Ok, some of you know that I have suffered consequences ( I meant to type complications, but consequences came out - hmm....) of my diabetes. I think I am finally beginning to panic.
I've had blood vessels in my eye rupture and ended up with the little "floaters" and "spots" in my eye. Floaters and spots - sounds so cute when in reality, this is BLOOD that is floating around in my line of vision.
Ok, so I had some laser surgery and they went away. A year later, they are back. Had some more laser surgery a couple of days ago. Got up to mail a letter at my job and it's like BAM - I have some nasty stuff in my line of vision now. This time, there is more of it and I can actually see the color of it - a nasty brown/red color. No matter where I look, it's there. My next laser appointment is not until September 7th, but I am wondering now - will I be able to see then??

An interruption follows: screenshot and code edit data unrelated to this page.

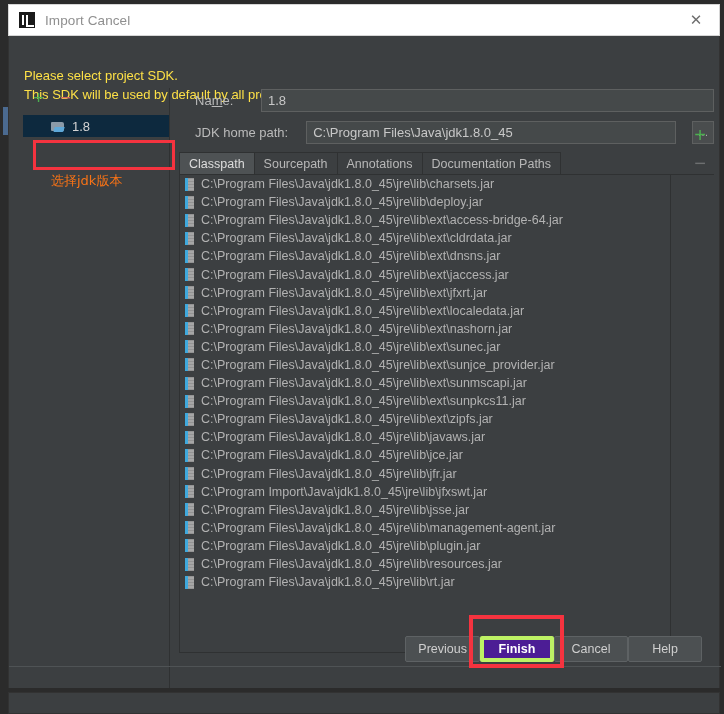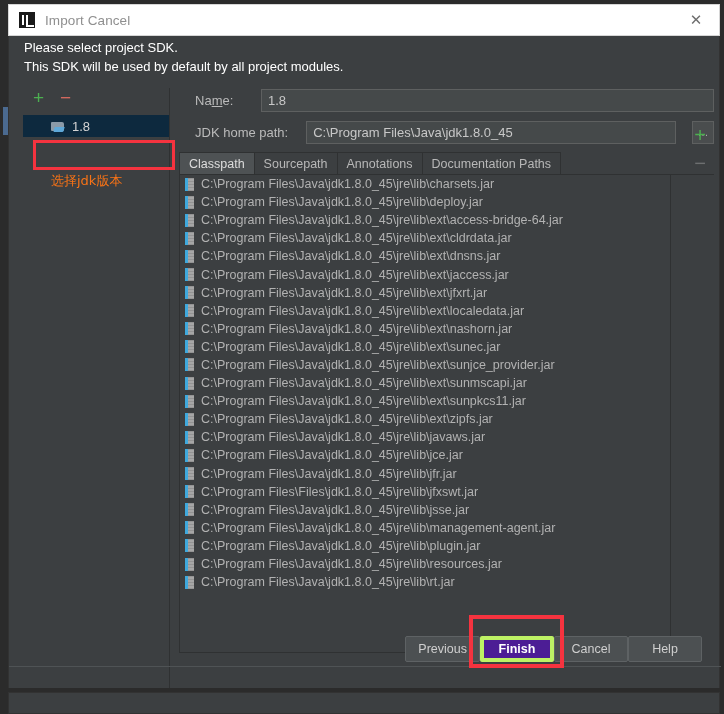--- a/index.html
+++ b/index.html
@@ -76,8 +76,8 @@
   }
 
   .prompt {
-    position: absolute; left: 15px; top: 2px;
-    color: #ffffff; font-size: 13px; line-height: 19px;
+    position: absolute; left: 15px; top: 30px;
+    color: #fde047; font-size: 13px; line-height: 19px;
   }
 
   

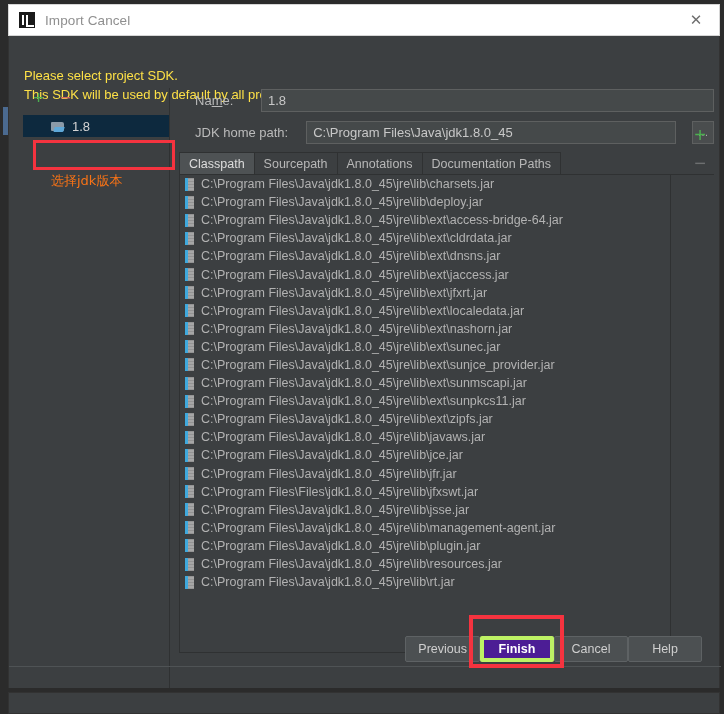--- a/index.html
+++ b/index.html
@@ -423,7 +423,7 @@
             </div>
             <div class="cp-item">
               <span class="jar-icon"></span>
-              <span>C:\Program Files\Files\jdk1.8.0_45\jre\lib\jfxswt.jar</span>
+              <span>C:\Program Import\Java\jdk1.8.0_45\jre\lib\jfxswt.jar</span>
             </div>
             <div class="cp-item">
               <span class="jar-icon"></span>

I am at work and trying to keep it together, but I just want to go home and cry. I keep closing my "bad" eye and my vision returns to normal - opening it is too much reality. I'm diabetic and I have a disease that can kill me and/or make my quality of life really, truly, absolutely, positively SUCK for lack of a more grown-up and anguished word. I'm scared now - feels like my body is turning against me.
I want to holler "I'm only 27" but what will that do? Many more have endured worst diseases at younger ages with more harsh complications - so what if I feel like I'm about to go blind in my left eye?
But, I am not thinking like that - I'm thinking I'm angry and mad - and scared.